Ashley England went to dinner at the Stag-N-Doe pizza restaurant in China Grove with her family on Friday evening, including her 8-year-old son, Riley. The family was sitting at the table when Riley, who has special needs, began to get "a little rowdy."

"He threw the phone and started screaming," she recalled. "The past few weeks have been very hard and trying for us - especially with public outings. Riley was getting loud and hitting the table and I know it was aggravating to some people."

Just when England was ready to leave, a waitress appeared.

"I'll try to do this without crying," the waitress told the family. "But another customer has paid for your bill tonight and wanted me to give you this note."

The note read: "God only gives special children to special people."

England says the kindness of the mystery diner made her cry.

"To have someone do that small act towards us shows that some people absolutely understand what we are going through and how hard it is to face the public sometimes," she said. "They made me cry, blessed me more than they know - I felt like out of all the rude negative comments that we are faced with - these outweighs them. The people who care!"

She says she wants to say thank you to the person that paid for their meal and sent the encouraging words.

"Little did he know what struggles we had been facing lately and this was surely needed at that moment," she said. "Thank you!"

I'm glad that Ms. England reacted that way. Because it would have bugged the hell out of me.

I showed the note to my wife and we both agreed that if someone did that to us we'd want to punch him in the face. And neither one of us could put our fingers on exactly why we felt that way.

Oh, sure, the agnostic in me wanted to say, "How in the heck do you know why God does anything? You don't even know if God exists, so shut up!"
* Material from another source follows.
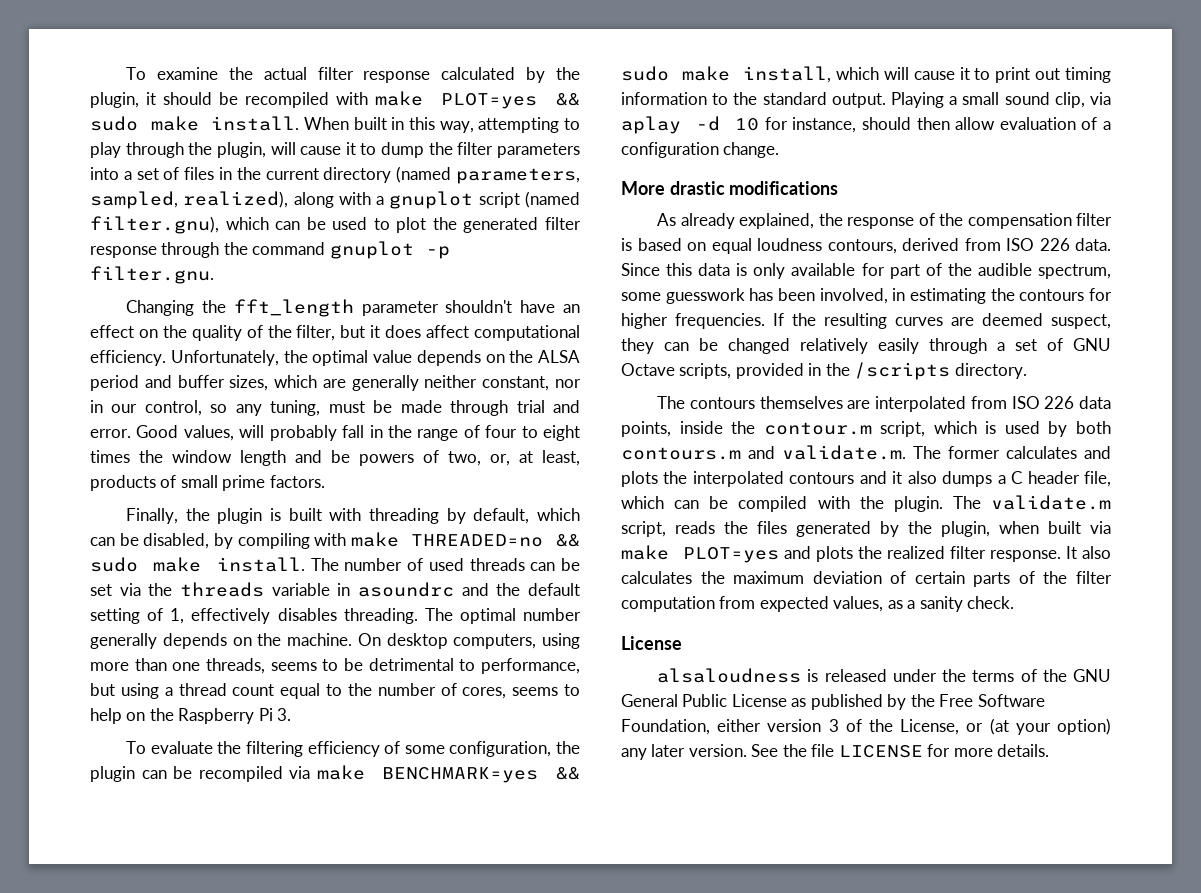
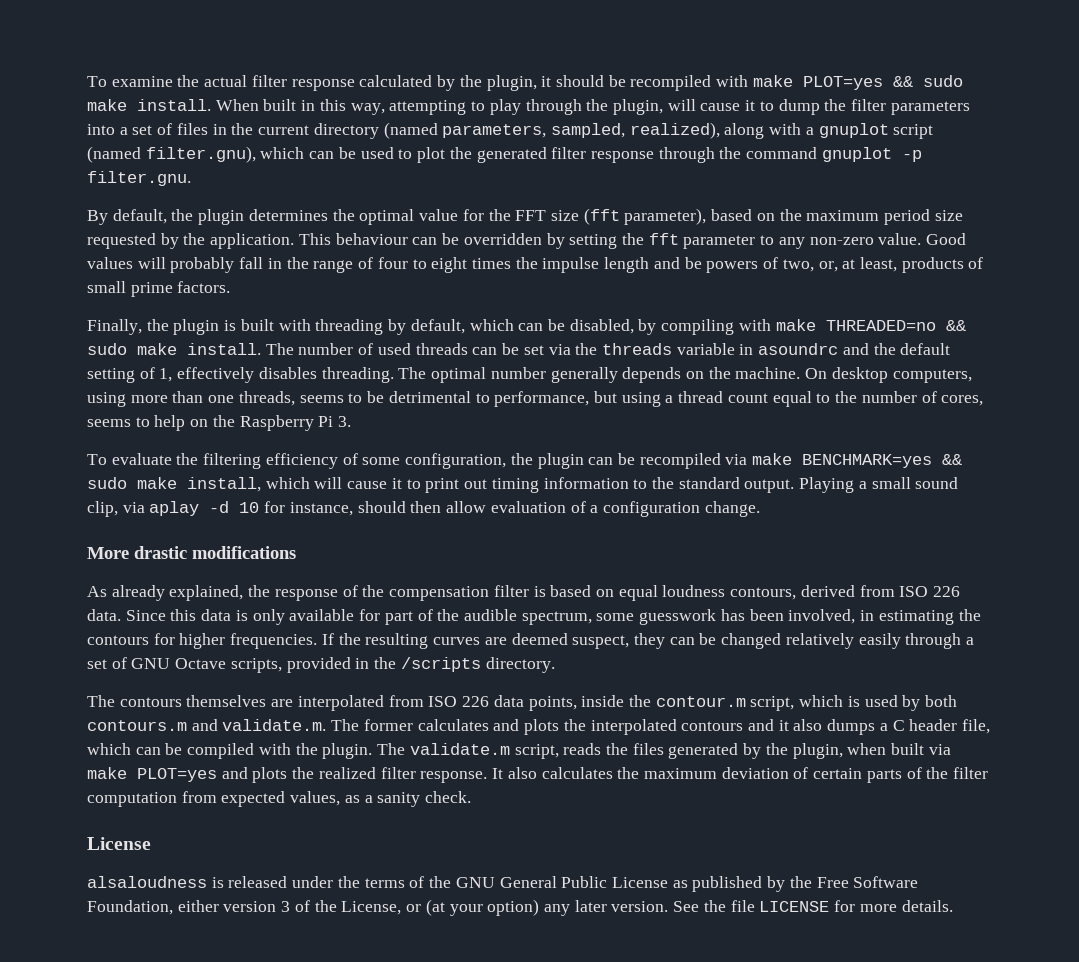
- Changing the fft_length parameter shouldn't have an effect on the quality of the filter, but it does affect computational efficiency. Unfortunately, the optimal value depends on the ALSA period and buffer sizes, which are generally neither constant, nor in our control, so any tuning, must be made through trial and error. Good values, will probably fall in the range of four to eight times the window length and be powers of two, or, at least, products of small prime factors.
+ By default, the plugin determines the optimal value for the FFT size (fft parameter), based on the maximum period size requested by the application. This behaviour can be overridden by setting the fft parameter to any non-zero value. Good values will probably fall in the range of four to eight times the impulse length and be powers of two, or, at least, products of small prime factors.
But there was more to it than that.

After reading David Brooks's column in the Times this morning, "The Art of Presence," I'm getting closer to it. Brooks writes about "how those of us outside the zone of trauma might better communicate with those inside the zone."

And here's the money quote (his emphasis):

Don’t say it’s all for the best or try to make sense out of what has happened. Catherine and her parents speak with astonishing gentleness and quiet thoughtfulness, but it’s pretty obvious that these tragedies have stripped away their tolerance for pretense and unrooted optimism.

And I think that's it: Don't try to cheer me up or tell me that everything happens for the best or that "God only gives special children to special people."

Because then I'll wish for something bad to happen to you and then pat you on the head and tell you that you should be grateful or something because God singled you out for this.

News flash: I don't feel special. And I don't want to be special. The truth is, I'd rather you were going through this than me. So keep your damn money and save me the patronizing note.